Laboratory investigations
A complete blood count was done for each child using a Celltac E MEK-7222 automatic hematology analyzer. The World Health Organization age specific values for hemoglobin levels were used to classify children as having mild, moderate or severe anaemia [13]. We analysed serum electrolytes using automated clinical chemistry analyzer (Cobas® Integra 400 plus model Roche, Germany). Interpretation of serum electrolyte values was made with reference to age specific reference values described by Pesce 2007 [14].
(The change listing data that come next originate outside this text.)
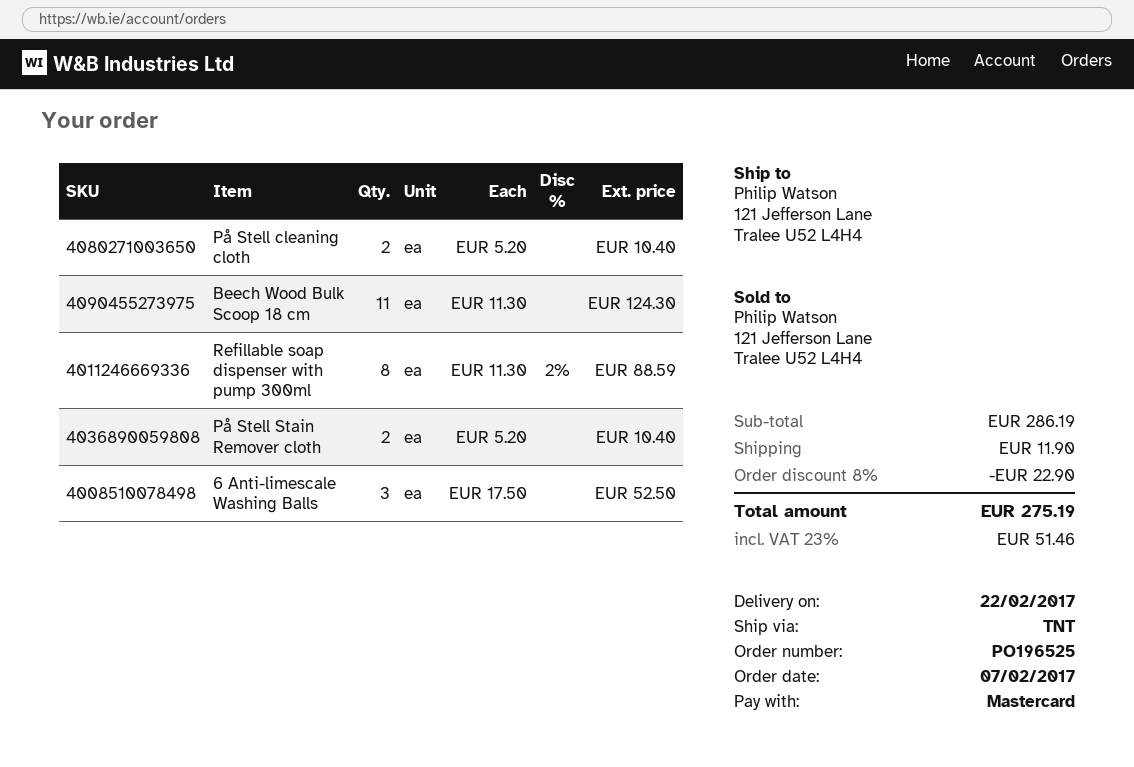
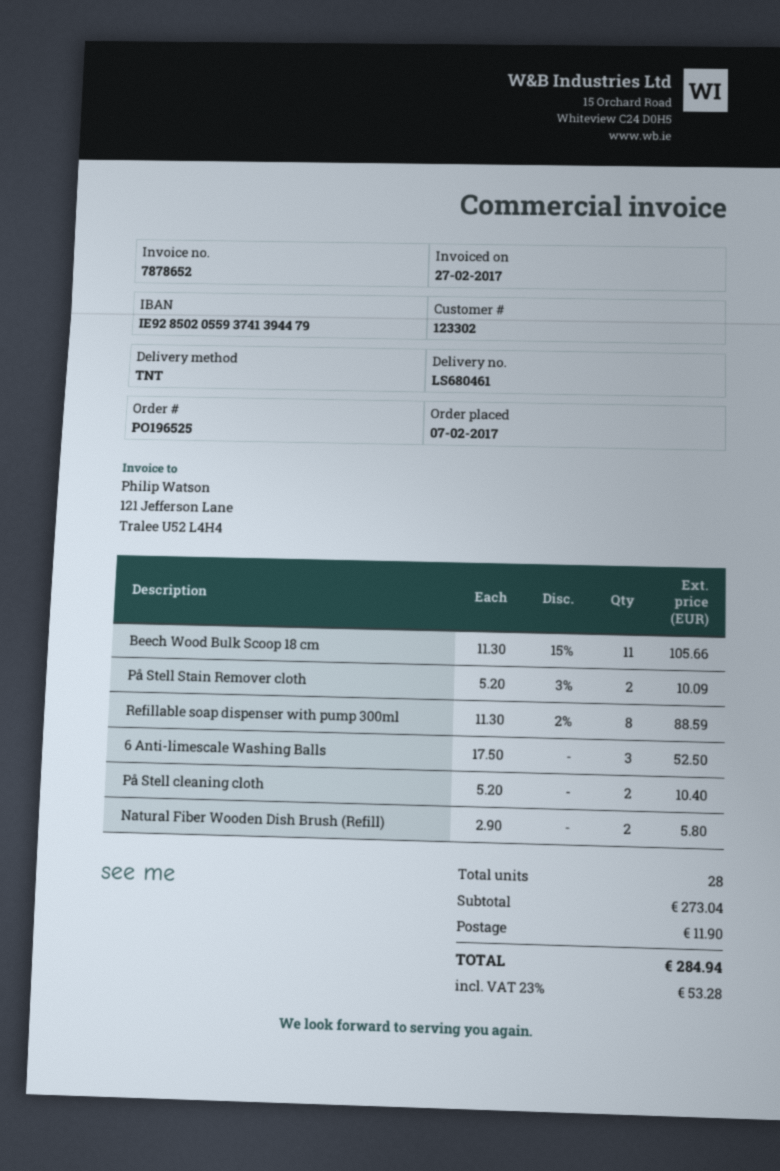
Beech Wood Bulk Scoop 18 cm: 11 x 11.30 = 124.30 -> 11 x 11.30 - 15% = 105.66
På Stell Stain Remover cloth: 2 x 5.20 = 10.40 -> 2 x 5.20 - 3% = 10.09
Natural Fiber Wooden Dish Brush (Refill): none -> 2 x 2.90 = 5.80
subtotal: 286.19 -> 273.04
discount: 8% = 22.90 -> none
tax: 23% = 51.46 -> 23% = 53.28
total: 275.19 -> 284.94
We tested all children for HIV using standard rapid testing kits. The procedure involved an initial screen Alere™ HIV-1/2 Determine® followed by STAT-PAK® HIV-1/2; the third rapid test Uni-Gold™ Recombigen® HIV was used as a tie breaker. For children under 18 months with a positive HIV serology test and of unknown HIV status (children without an HIV DNA PCR report done in the past 3 months), blood was sent for DNA PCR to confirm presence or absence of HIV.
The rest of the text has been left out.